Milk thistle is a plant-based supplement that’s been used for centuries to treat liver and gallbladder diseases. It has many potential benefits, including improving liver function, reducing inflammation, and reducing the risk of certain types of cancer.
But while milk thistle may be beneficial in some cases, it’s important to understand the potential side effects before taking any supplement.
Side Effects of Milk Thistle
The most common side effects associated with milk thistle are nausea, diarrhea, gas, bloating, and upset stomach. These side effects usually subside after a few days of use.
In rare cases, milk thistle can cause allergic reactions such as rash or hives. If you experience any of these symptoms after taking milk thistle supplements, stop taking them and contact your doctor immediately.
Toxicity of Milk Thistle
Milk thistle is generally considered safe when taken in recommended doses. However, it’s possible to take too much.
Taking high doses of milk thistle can lead to overdose symptoms such as confusion, dizziness, vomiting, and diarrhea.

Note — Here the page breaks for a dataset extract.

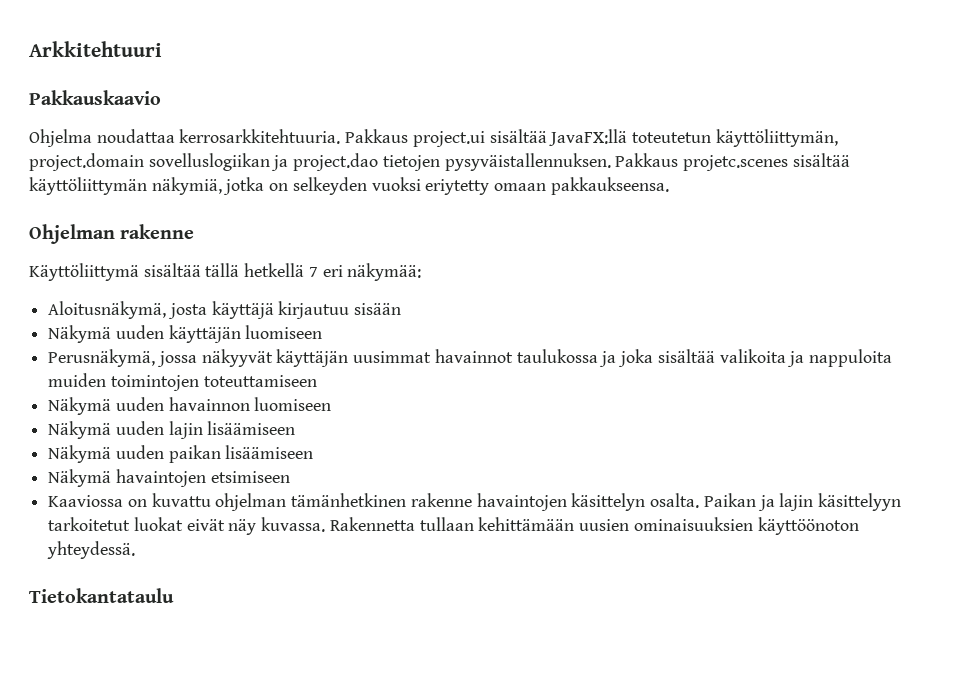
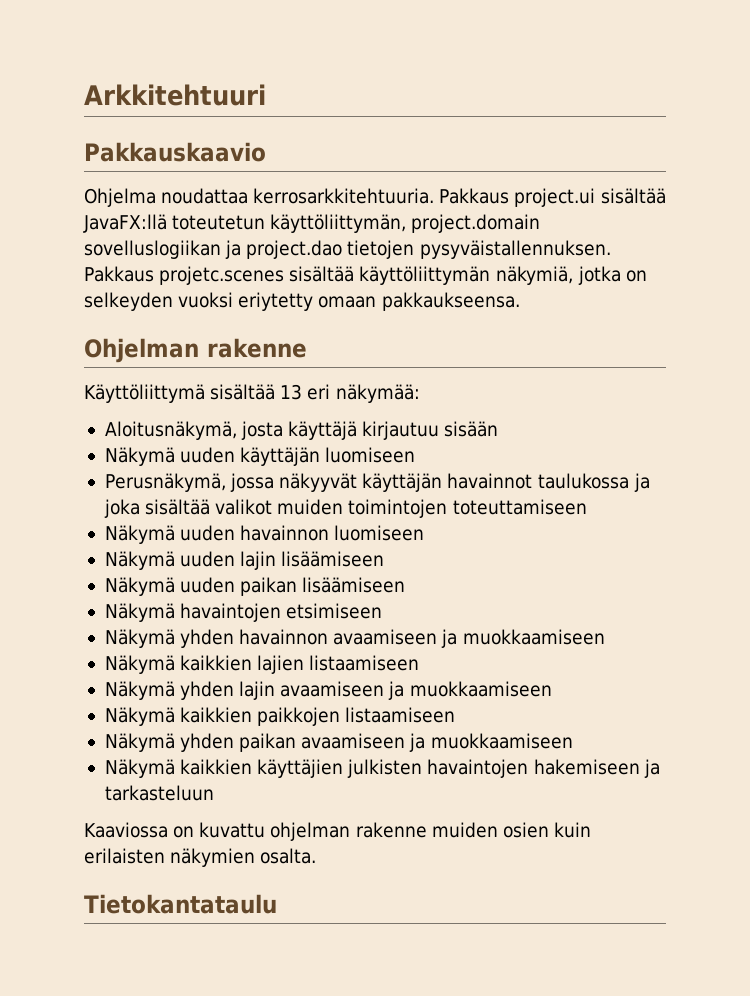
[205,263,318,277] tällä hetkellä 7 -> [280,384,303,400] 13
[353,351,432,363] uusimmat -> (443, 482) none
[719,349,892,367] valikoita ja nappuloita -> [215,499,273,515] valikot
[48,493,901,511] [48,517,859,535] [47,541,136,559] Kaaviossa on kuvattu ohjelman tämänhetkinen rakenne havaintojen käsittelyn osalta. Paikan ja lajin käsittelyyn tarkoitetut luokat eivät näy kuvassa. Rakennetta tullaan kehittämään uusien ominaisuuksien käyttöönoton yhteydessä. -> [104,629,605,648] [104,655,420,674] [104,681,552,700] [104,707,456,726] [104,733,573,752] [104,759,660,778] [104,785,214,801] [84,822,591,841] [84,848,317,867] Näkymä yhden havainnon avaamiseen ja muokkaamiseen // Näkymä kaikkien lajien listaamiseen // Näkymä yhden lajin avaamiseen ja muokkaamiseen // Näkymä kaikkien paikkojen listaamiseen // Näkymä yhden paikan avaamiseen ja muokkaamiseen // Näkymä kaikkien käyttäjien julkisten havaintojen hakemiseen ja tarkasteluun // Kaaviossa on kuvattu ohjelman rakenne muiden osien kuin erilaisten näkymien osalta.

It’s important to follow dosage instructions carefully and not take more than the recommended dose.
Who Should Not Take Milk Thistle?
Milk thistle is not recommended for pregnant or nursing women because there is not enough evidence to prove its safety for these populations.
People who have had an organ transplant should also avoid taking milk thistle supplements because they could interact with medications used to prevent organ rejection.
People with diabetes should also avoid taking milk thistle because it can interfere with blood sugar levels.
If you have any pre-existing medical conditions or allergies, talk to your doctor before taking this supplement.
Milk thistle is a popular supplement that has been used for centuries for its potential health benefits; however, there are some potential risks associated with it as well.
Before taking any supplement—including milk thistle—it’s important to do your research so you know what you’re getting into and how much you should be taking each day (the generally accepted daily dose is between 200-400 mg).
Talk to your doctor if you have any pre-existing medical conditions or allergies before starting a new supplement regimen so that they can monitor your progress and ensure that you are getting the most benefit from your supplementation program while avoiding potentially dangerous side effects or drug interactions.
Milk thistle might just be the answer you've been looking for - but only if done right!